[Work item]: A verbatim copy of the records below, pictures omitted, is the task.

[Dataset]:
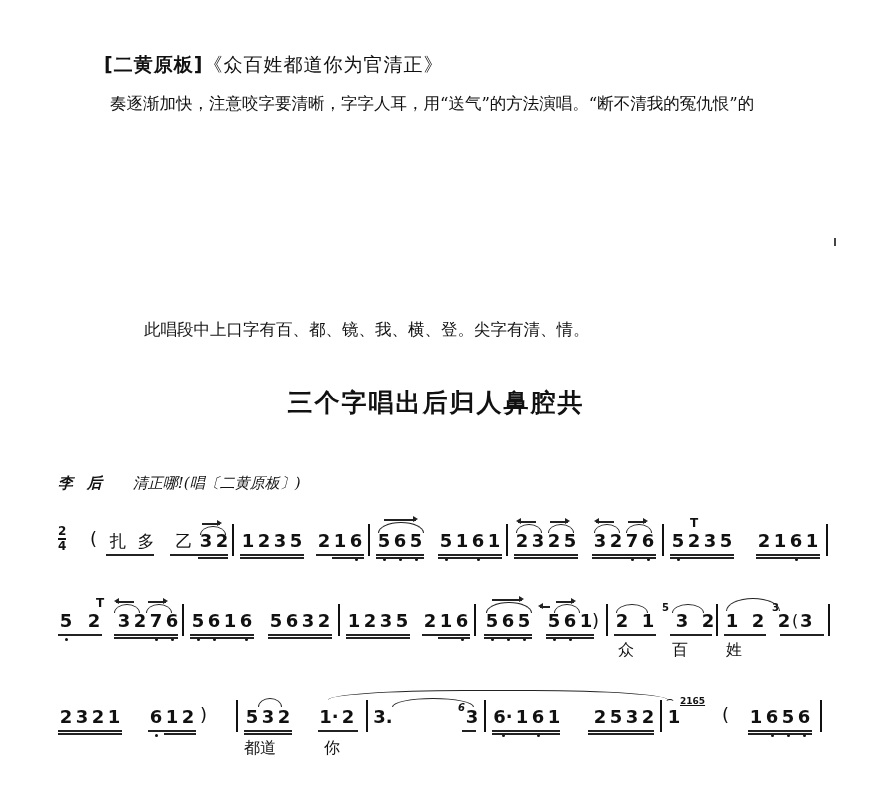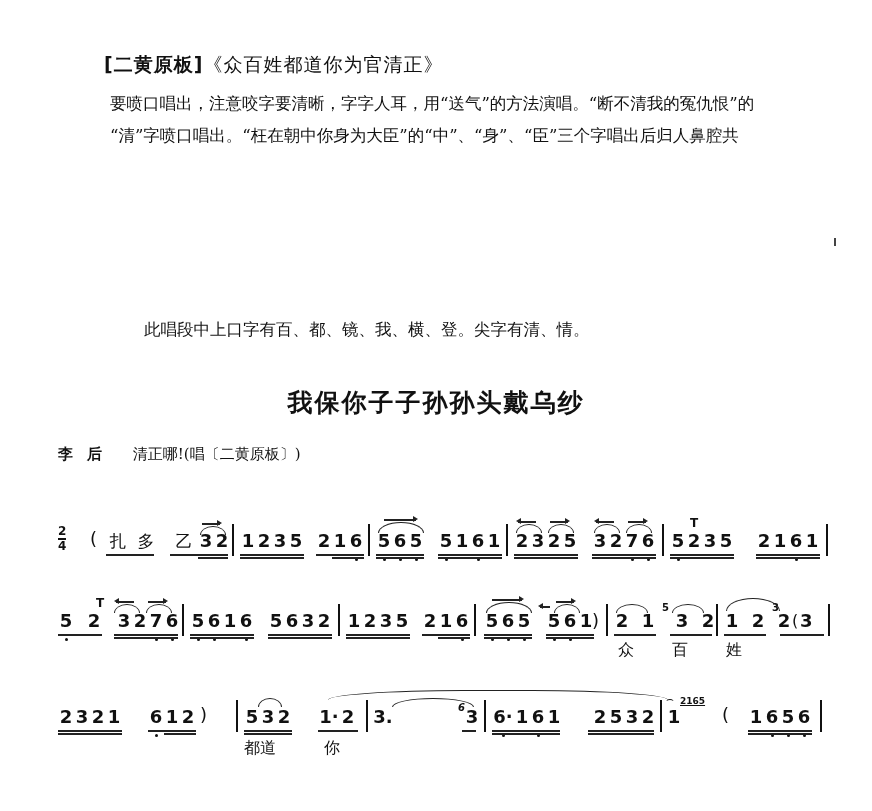--- a/index.html
+++ b/index.html
@@ -81,7 +81,7 @@
 </div>
 
 <div class="para hints">
-  <span class="line">要喷口唱出，注意咬字要清晰，字字人耳，用“送气”的方法演唱。“断不清我的冤仇恨”的</span>
+  <span class="line">奏逐渐加快，注意咬字要清晰，字字人耳，用“送气”的方法演唱。“断不清我的冤仇恨”的</span>
   <span class="line">“清”字喷口唱出。“枉在朝中你身为大臣”的“中”、“身”、“臣”三个字唱出后归人鼻腔共</span>
 </div>
 

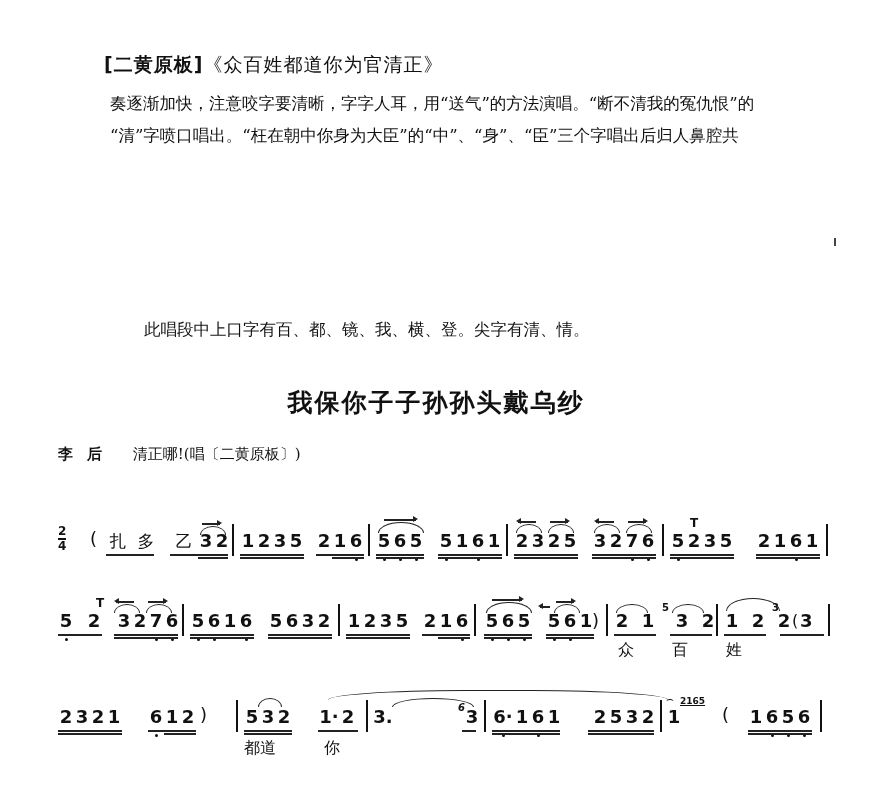--- a/index.html
+++ b/index.html
@@ -82,7 +82,6 @@
 
 <div class="para hints">
   <span class="line">奏逐渐加快，注意咬字要清晰，字字人耳，用“送气”的方法演唱。“断不清我的冤仇恨”的</span>
-  <span class="line">“清”字喷口唱出。“枉在朝中你身为大臣”的“中”、“身”、“臣”三个字唱出后归人鼻腔共</span>
 </div>
 
 <div class="para note">此唱段中上口字有百、都、镜、我、横、登。尖字有清、情。</div>

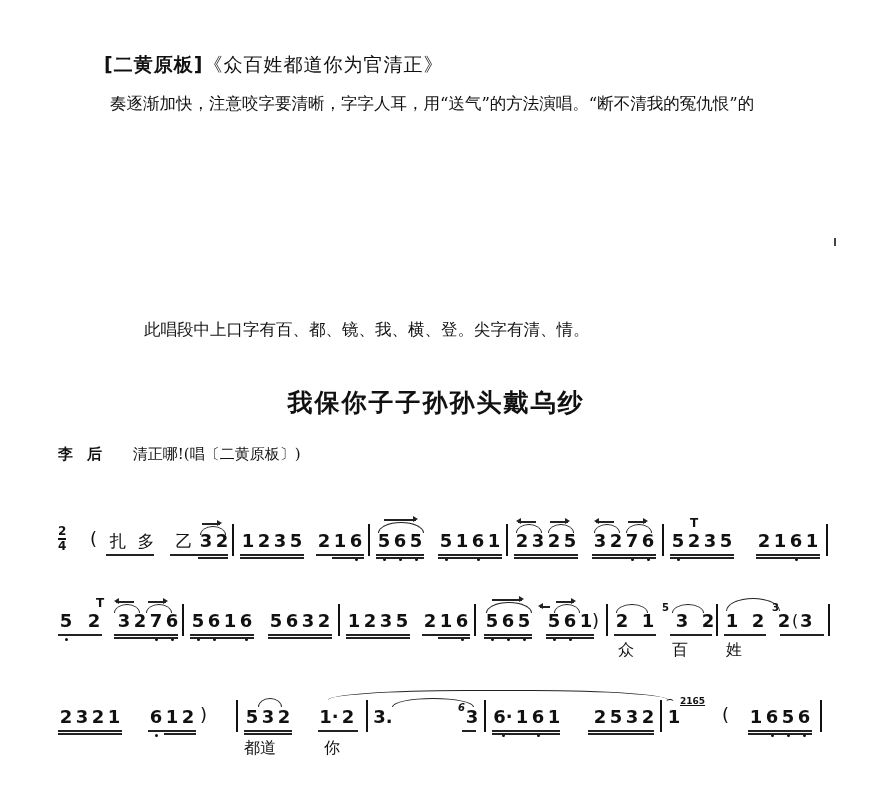--- a/index.html
+++ b/index.html
@@ -88,7 +88,7 @@
 
 <div class="stray-mark"></div>
 
-<div class="song-title">我保你子子孙孙头戴乌纱</div>
+<div class="song-title">三个字唱出后归人鼻腔共</div>
 
 <div class="role-line">
   <span class="role">李后</span>

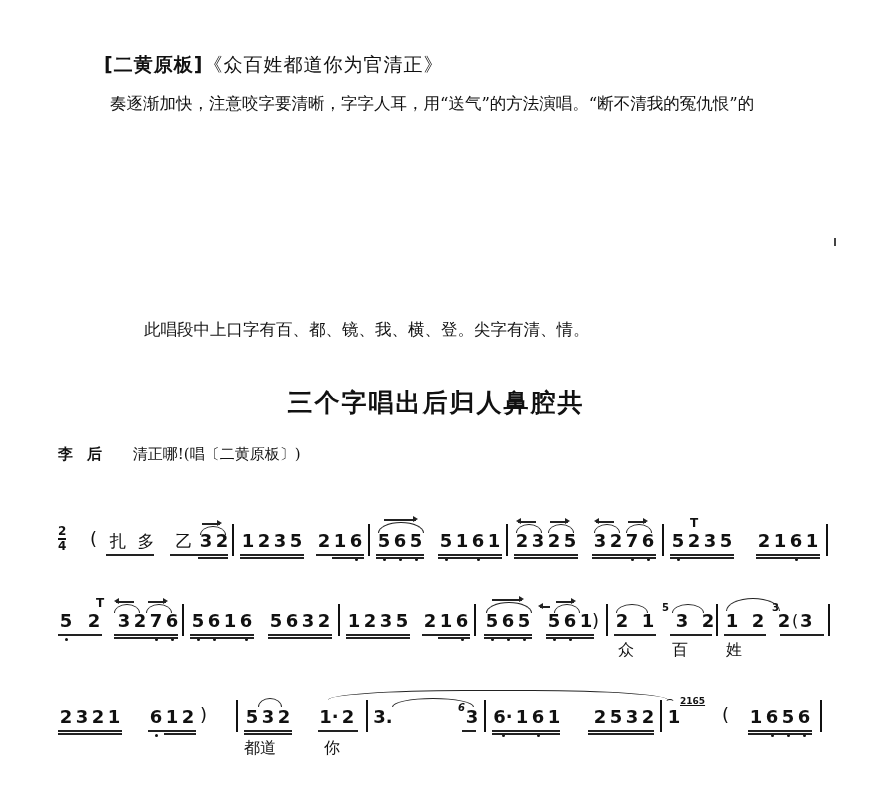--- a/index.html
+++ b/index.html
@@ -26,7 +26,7 @@
     font-size: 25px; font-weight: bold; letter-spacing: 2px;
   }
   .role-line {
-    position: absolute; left: 58px; top: 445px; font-size: 15px; white-space: nowrap;
+    position: absolute; left: 58px; top: 474px; font-size: 15px; white-space: nowrap; font-style: italic;
   }
   .role-line .role { font-weight: bold; letter-spacing: 14px; margin-right: 12px; }
   .role-line .cue { font-family: "DejaVu Serif", serif; }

[Response area]:
--- a/index.html
+++ b/index.html
@@ -81,7 +81,7 @@
 </div>
 
 <div class="para hints">
-  <span class="line">要喷口唱出，注意咬字要清晰，字字人耳，用“送气”的方法演唱。“断不清我的冤仇恨”的</span>
+  <span class="line">奏逐渐加快，注意咬字要清晰，字字人耳，用“送气”的方法演唱。“断不清我的冤仇恨”的</span>
   <span class="line">“清”字喷口唱出。“枉在朝中你身为大臣”的“中”、“身”、“臣”三个字唱出后归人鼻腔共</span>
 </div>
 

--- a/index.html
+++ b/index.html
@@ -82,7 +82,6 @@
 
 <div class="para hints">
   <span class="line">奏逐渐加快，注意咬字要清晰，字字人耳，用“送气”的方法演唱。“断不清我的冤仇恨”的</span>
-  <span class="line">“清”字喷口唱出。“枉在朝中你身为大臣”的“中”、“身”、“臣”三个字唱出后归人鼻腔共</span>
 </div>
 
 <div class="para note">此唱段中上口字有百、都、镜、我、横、登。尖字有清、情。</div>

--- a/index.html
+++ b/index.html
@@ -88,7 +88,7 @@
 
 <div class="stray-mark"></div>
 
-<div class="song-title">我保你子子孙孙头戴乌纱</div>
+<div class="song-title">三个字唱出后归人鼻腔共</div>
 
 <div class="role-line">
   <span class="role">李后</span>

--- a/index.html
+++ b/index.html
@@ -26,7 +26,7 @@
     font-size: 25px; font-weight: bold; letter-spacing: 2px;
   }
   .role-line {
-    position: absolute; left: 58px; top: 445px; font-size: 15px; white-space: nowrap;
+    position: absolute; left: 58px; top: 474px; font-size: 15px; white-space: nowrap; font-style: italic;
   }
   .role-line .role { font-weight: bold; letter-spacing: 14px; margin-right: 12px; }
   .role-line .cue { font-family: "DejaVu Serif", serif; }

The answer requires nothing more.